2015-06-26
1981
В качестве матриц для гель-фильтрации при высоком давлении используют крупнопористые силикагели, покрытые “гликофазой” (т.е. обработанные глицерилпропилсиланом) для подавления сорбции на поверхности силикагеля. Эти матрицы выпускают в виде сферических гранул диаметром 5 и 10 мкм. С переходом к использованию гранул таких размеров можно ожидать повышения разрешающей способности гель-фильтрации в режиме фракционирования макромолекул. Соответственно должны увеличиться рабочие давления и скорости элюции [1].
Достоинства гель-фильтрации
Гель-фильтрация незаменима для разделения молекул, отличающихся по молекулярным массам, по следующим причинам:
· Хроматографическое поведение практически всех веществ в геле не зависит от температуры, рН, ионной силы и состава буфера, разделение можно проводить почти в любых условиях.
· Так как адсорбция практически отсутсвует, очень лабильные веществ не изменяются в ходе гель-фильтрации. Это очень существенно, так как некоторые ферменты инактивируются или изменяют свои свойства при связывании с адсорбирующей поверхностью или ионообменной смолой.
· Уширение зон в гель-фильтрации меньшее, чем в других хроматографических методах.
· Объём элюирования находится в прямой зависимости от молкулярной массы [4].

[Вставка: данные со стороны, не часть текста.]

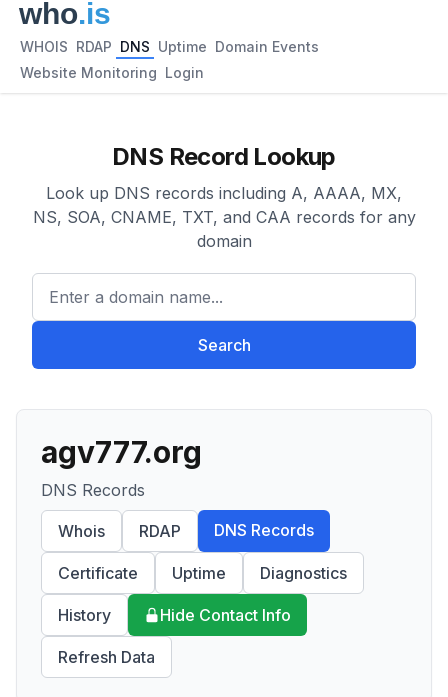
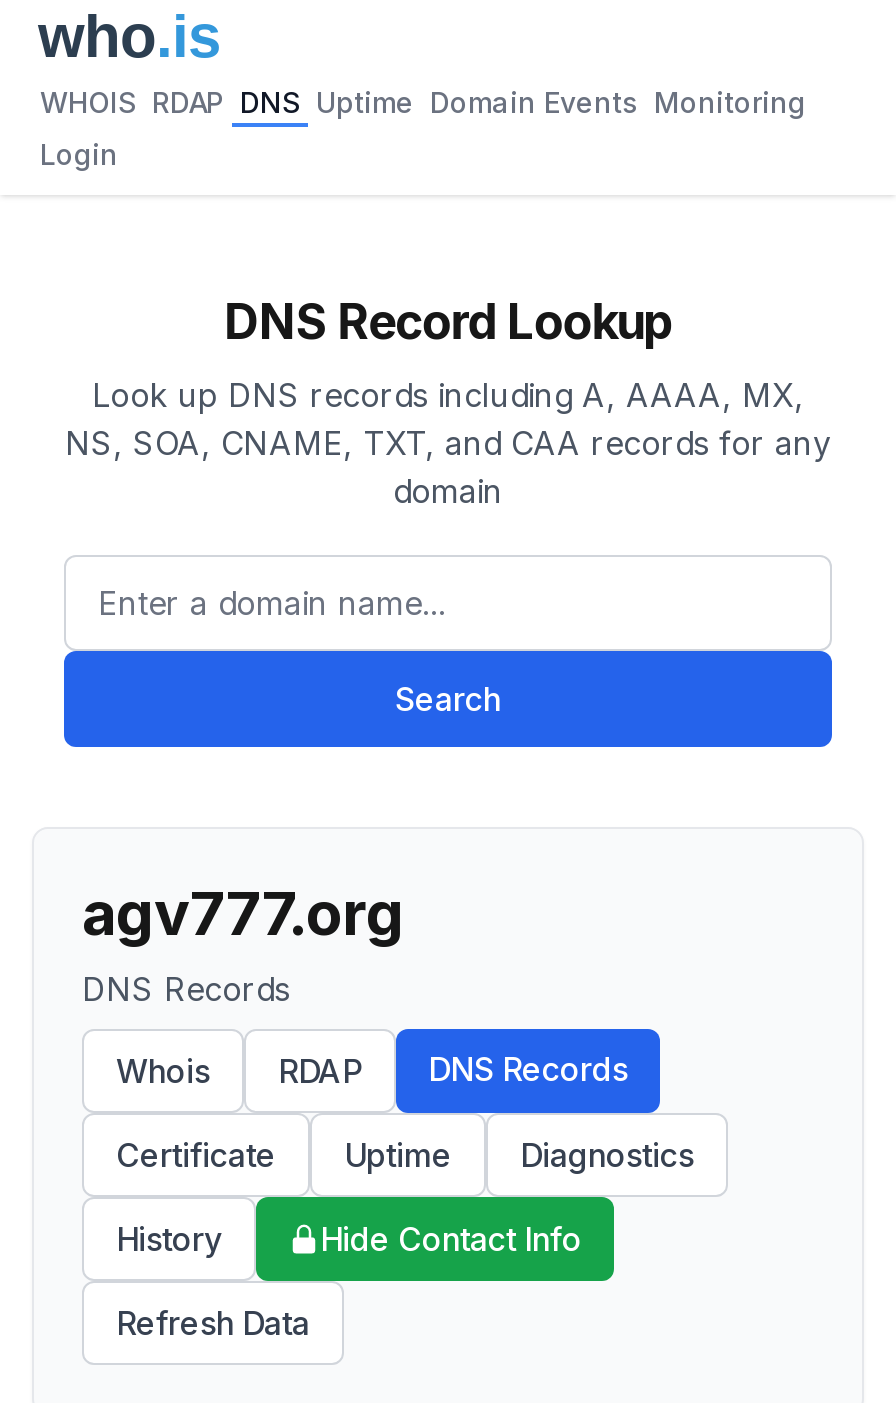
- WHOIS RDAP DNS Uptime Domain Events
+ WHOIS RDAP DNS Uptime Domain Events Monitoring

- Website Monitoring Login
+ Login
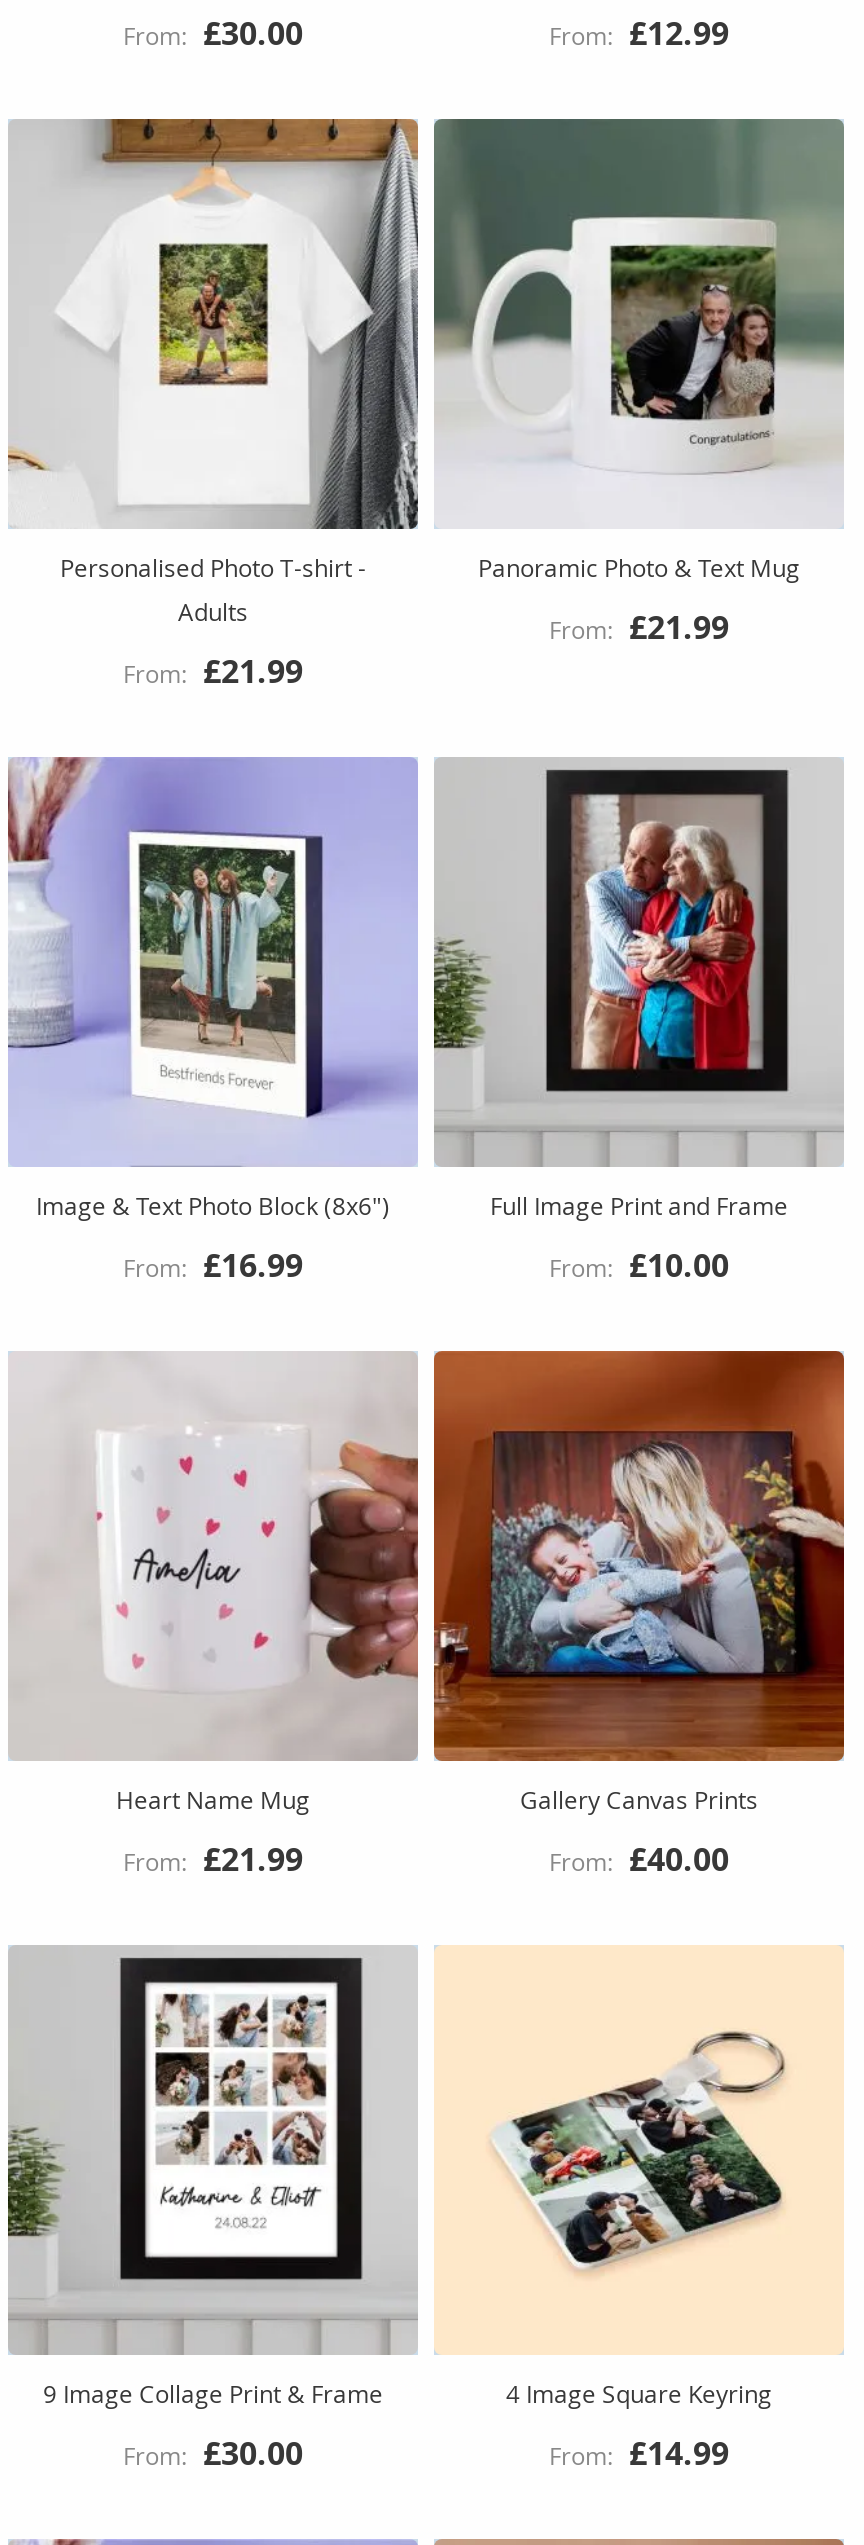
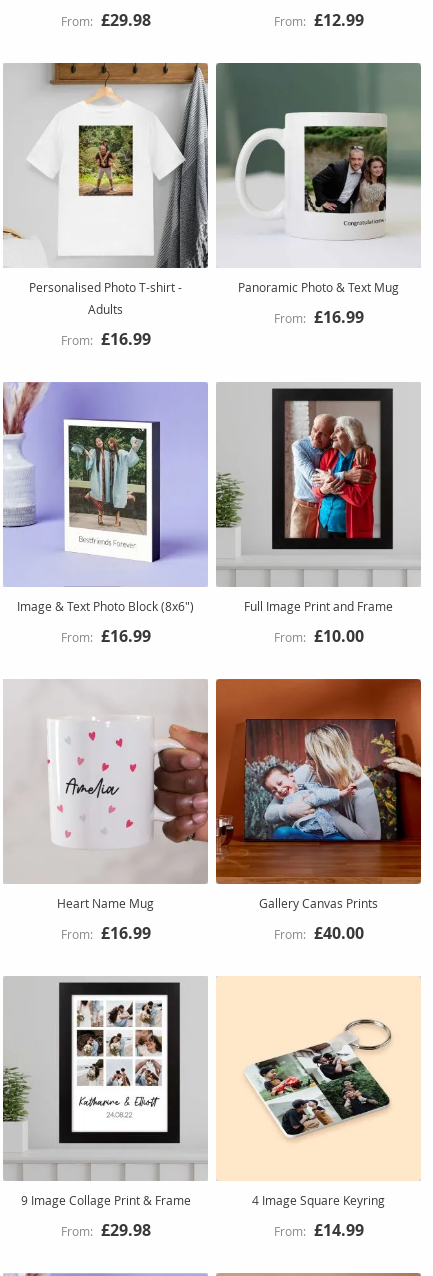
- £30.00
+ £29.98

- £21.99
+ £16.99

- £21.99
+ £16.99

- £21.99
+ £16.99

- £30.00
+ £29.98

ГЛАВА 2. ПРИМЕНЕНИЕ ГЕЛЬ-ФИЛЬТРАЦИИ
Обессоливание растворов и смена буфера
Обессоливание с помощью гель-фильтрации широко используется для удаления сульфата аммония из растворов белков, удаления фенола из растворов нуклеиновых кислот, для отделения моносахаридов от полисахаридов и аминокислот от белков или в качестве промежуточной операции, подготавливающей препарат к последующему этапу хроматографии. Обессоливание проводят с помощью колонки, заполненной сефадексом G-25. Фракции высокомолекулярных соединений элюируются с внешним объёмом колонки, в то время как фракции, содержащие низкомолекулярные соединения, распределяются между подвижной и неподвижной фазами и поэтому движутся с меньшей скоростью [3].
Смена буфера достигается простым пропусканием раствора макромолекул через колонку, предварительно уравновешенную другим буфером. Поскольку макромолекулы движутся через гель с большей скоростью, чем компоненты исходного буфера, они будут элюироваться буфером, которым была уравновешена колонка [4].